Посещение оперного театра было для семинаристов «отдушиной», окном в мир из замкнутой жизни в стенах училища. Здесь мы видели бомонд города, а уходили из театра в состоянии восторга, увлекались, и это увлечение выливалось в подражании оперным певцам, детски наивное по существу; то слышится, что кто-то распевает арию Елецкого «Я Вас люблю», то кто-то «трудился» над исполнением «Клеветы», то кто-то распевает «Не плачь, дитя» и т. д. Любопытно, что к опере «Демон» было какое-то особенное отношение, как бы в её содержании находили что-то созвучное для себя, что-то из психологии «мировой скорби». С каждой оперой связывалось имя какого-либо кумира. Так, Ленский – это значит Хлюстин, Онегин – Томский, Дон-Базилио – Квашенко, Элиазар – Борисенко, Монтек – Саянов, Татьяна – Позднякова.

От шуточных и легкомысленных подражаний оперным певцам и хорам переходили к серьёзному исполнению в первую очередь хоровых произведений. Выше уже указаны «Ноченька» из «Демона» и «Как во горнице-светлице» из «Русалки».

На одном вечере, например, исполнялось trio (трио) из оперы «Песня о купце Калашникове» и хор жрецов из оперы «Аида» Верди. Ученику семинарии Шестакову Петру однажды было предложено исполнить арию норвежского гостя из оперы «Садко». Когда в городе однажды устроен был концерт с участием «своих» артистов – любителей, нечто вроде того, что теперь именуется у нас самодеятельностью, причем имелось в виду соревнование, точнее состязание певцов в искусстве сольного исполнения, то на нём пальму первенства получил семинарист Петр Иваницкий, исполнив арию Дубровского из одноимённой оперы «О, дай мне забвенье, родная!».

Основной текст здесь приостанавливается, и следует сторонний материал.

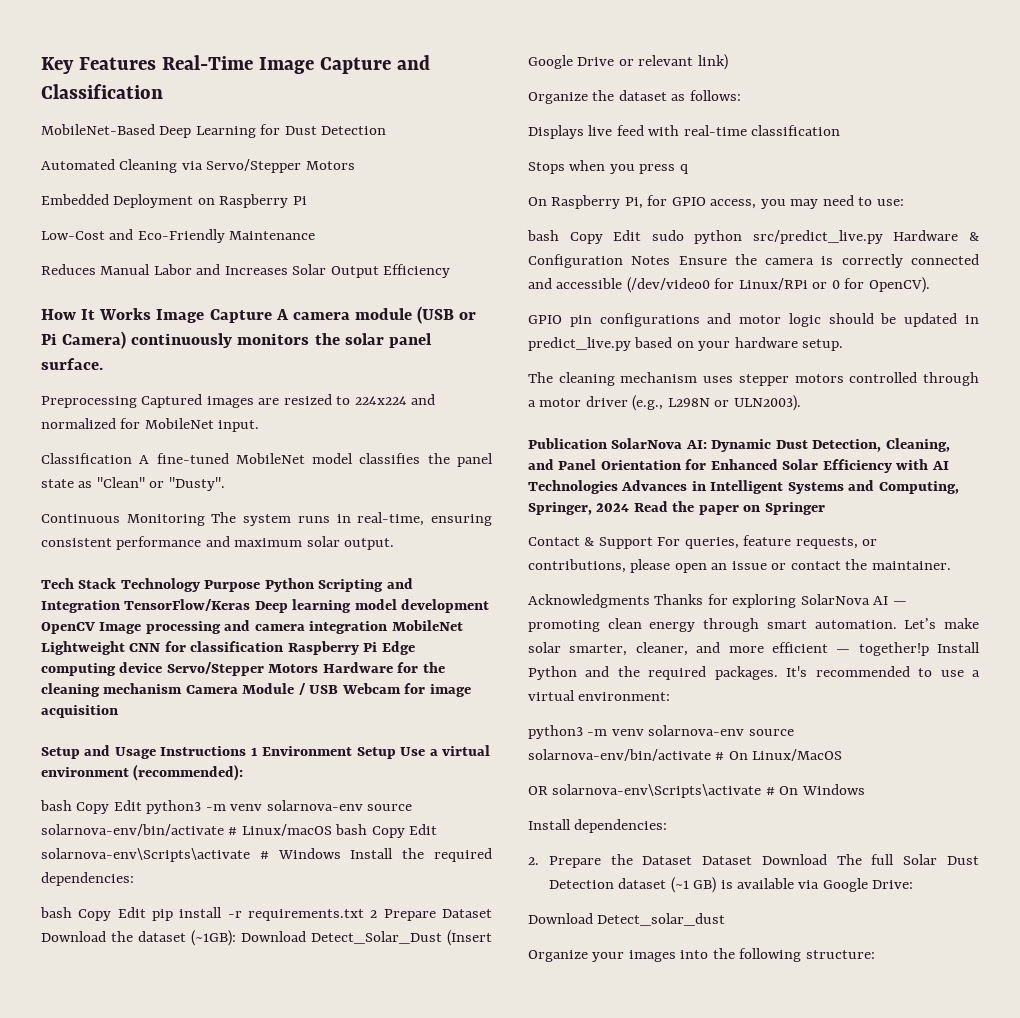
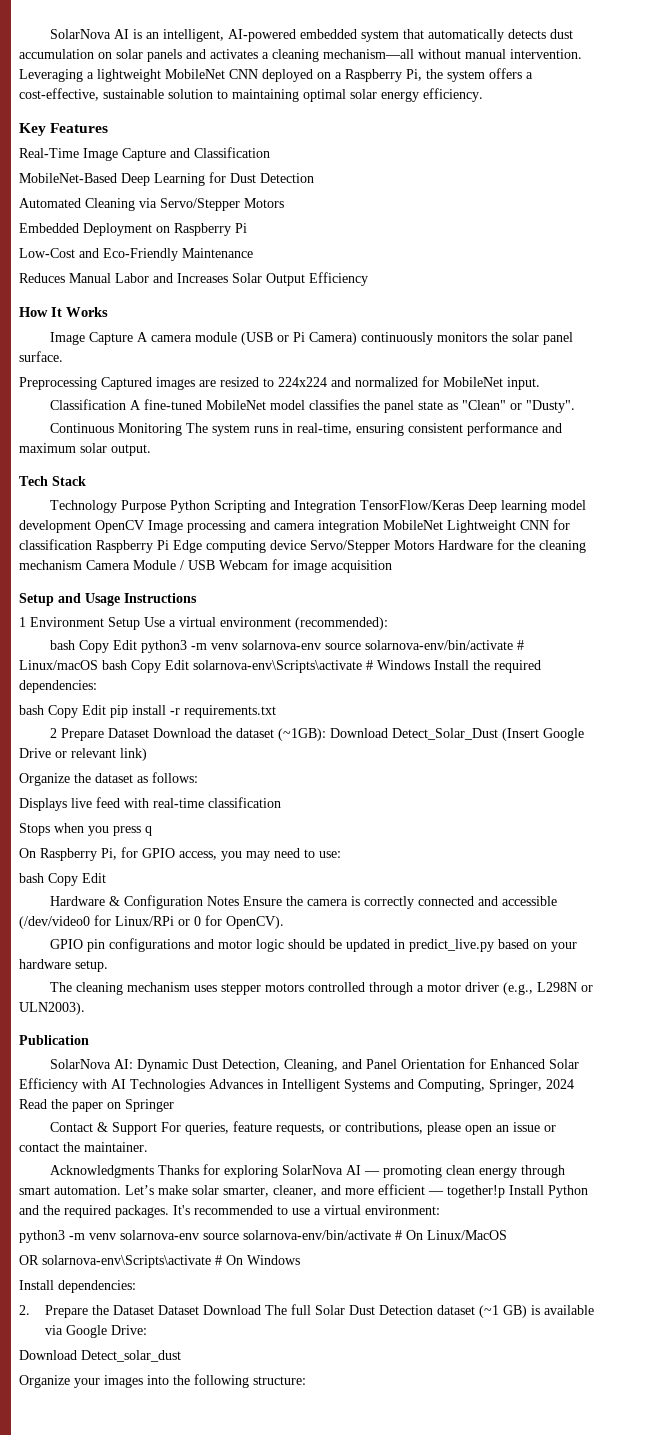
+ SolarNova AI is an intelligent, AI-powered embedded system that automatically detects dust accumulation on solar panels and activates a cleaning mechanism—all without manual intervention. Leveraging a lightweight MobileNet CNN deployed on a Raspberry Pi, the system offers a cost-effective, sustainable solution to maintaining optimal solar energy efficiency.
- Key Features Real-Time Image Capture and Classification
+ Key Features
+ Real-Time Image Capture and Classification
- How It Works Image Capture A camera module (USB or Pi Camera) continuously monitors the solar panel surface.
+ How It Works
+ Image Capture A camera module (USB or Pi Camera) continuously monitors the solar panel surface.
- Tech Stack Technology Purpose Python Scripting and Integration TensorFlow/Keras Deep learning model development OpenCV Image processing and camera integration MobileNet Lightweight CNN for classification Raspberry Pi Edge computing device Servo/Stepper Motors Hardware for the cleaning mechanism Camera Module / USB Webcam for image acquisition
+ Tech Stack
+ Technology Purpose Python Scripting and Integration TensorFlow/Keras Deep learning model development OpenCV Image processing and camera integration MobileNet Lightweight CNN for classification Raspberry Pi Edge computing device Servo/Stepper Motors Hardware for the cleaning mechanism Camera Module / USB Webcam for image acquisition
- Setup and Usage Instructions 1 Environment Setup Use a virtual environment (recommended):
+ Setup and Usage Instructions
+ 1 Environment Setup Use a virtual environment (recommended):
- bash Copy Edit pip install -r requirements.txt 2 Prepare Dataset Download the dataset (~1GB): Download Detect_Solar_Dust (Insert Google Drive or relevant link)
+ bash Copy Edit pip install -r requirements.txt
+ 2 Prepare Dataset Download the dataset (~1GB): Download Detect_Solar_Dust (Insert Google Drive or relevant link)
  On Raspberry Pi, for GPIO access, you may need to use:
- bash Copy Edit sudo python src/predict_live.py Hardware & Configuration Notes Ensure the camera is correctly connected and accessible (/dev/video0 for Linux/RPi or 0 for OpenCV).
+ bash Copy Edit
+ Hardware & Configuration Notes Ensure the camera is correctly connected and accessible (/dev/video0 for Linux/RPi or 0 for OpenCV).
- Publication SolarNova AI: Dynamic Dust Detection, Cleaning, and Panel Orientation for Enhanced Solar Efficiency with AI Technologies Advances in Intelligent Systems and Computing, Springer, 2024 Read the paper on Springer
+ Publication
+ SolarNova AI: Dynamic Dust Detection, Cleaning, and Panel Orientation for Enhanced Solar Efficiency with AI Technologies Advances in Intelligent Systems and Computing, Springer, 2024 Read the paper on Springer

Нужно ли говорить о том, что в числе восторженных поклонников оперных певцов был автор сего, но сам я не принимал участия на публичных выступлениях. Я был убеждён, что голос мой креп и оформлялся с диапазонов в две октавы. Иногда я обнаруживал его в воспроизведении некоторых, хорошо усвоенных по слуху арий, например: «Невольно к этим грустным берегам», не раз прослушанной мною через граммофон. Мои товарищи усиленно уговаривали меня обратиться к известной в Перми учительнице пения артистке М. Л. Василенко-Левитон на предмет проверки моего голоса и уроков по постановке его. Я это сделал, но недостаток средств на учение в этой школе привёл меня к тому, что я проучился месяц с небольшим и усвоил кое-что только по части постановки дыхания. Впоследствии обнаружилось, что у меня стала развиваться вредная привычка зажимать звук и форсировать, с чем пришлось бороться, о чём речь будет ниже. Но тот, если можно так выразиться, пост, на который я обрёк себя в пении в стенах семинарии, я усиленно компенсировал у себя, в теченских палестинах, во время летних каникул, а началось это с того, что после болезни тифом я жил целую зиму дома. Было ли это влиянием перенесённой тяжёлой болезни, брюшняка, при котором, как мне говорили, происходит перерождение некоторых клеток организма, или пришёл уже такой возраст (мне было семнадцать лет), что нужно было проявиться голосу и одновременно с этим желанию петь, но я почувствовал уверенность в голосе, что таил в семинарии, но не таил у себя, дома. Голос, очевидно, «сломился» и проявился в новом тембре, чистом лишённом ещё-каких-либо отклонений. Пелось свободно, увлечённо, по велению юности. Вся жизнь впереди казалась открытой скатертью. Мечталось, любилось! «Мечты, мечты! Где ваша сладость» – спрашивает поэт. Эта сладость у юности – в её мечтах. В мире нет других владельцев богатствами – ни у Ротшильдов, ни у Рокфеллеров, какие есть у юности. Это её мечты. Я мечтал быть певцом, и мой батюшка как-то заметил эту мою мечту и сказал: «Васька у меня будет артистом!»

19

Евгеньев-Дарский (Фон-Якобсон) Евгений Эдмундович – артист оперы (тенор).

20

Бизе Жорж (1838-1875) – французский композитор.

21

Монюшко Станислав (1819-1872) – польский композитор.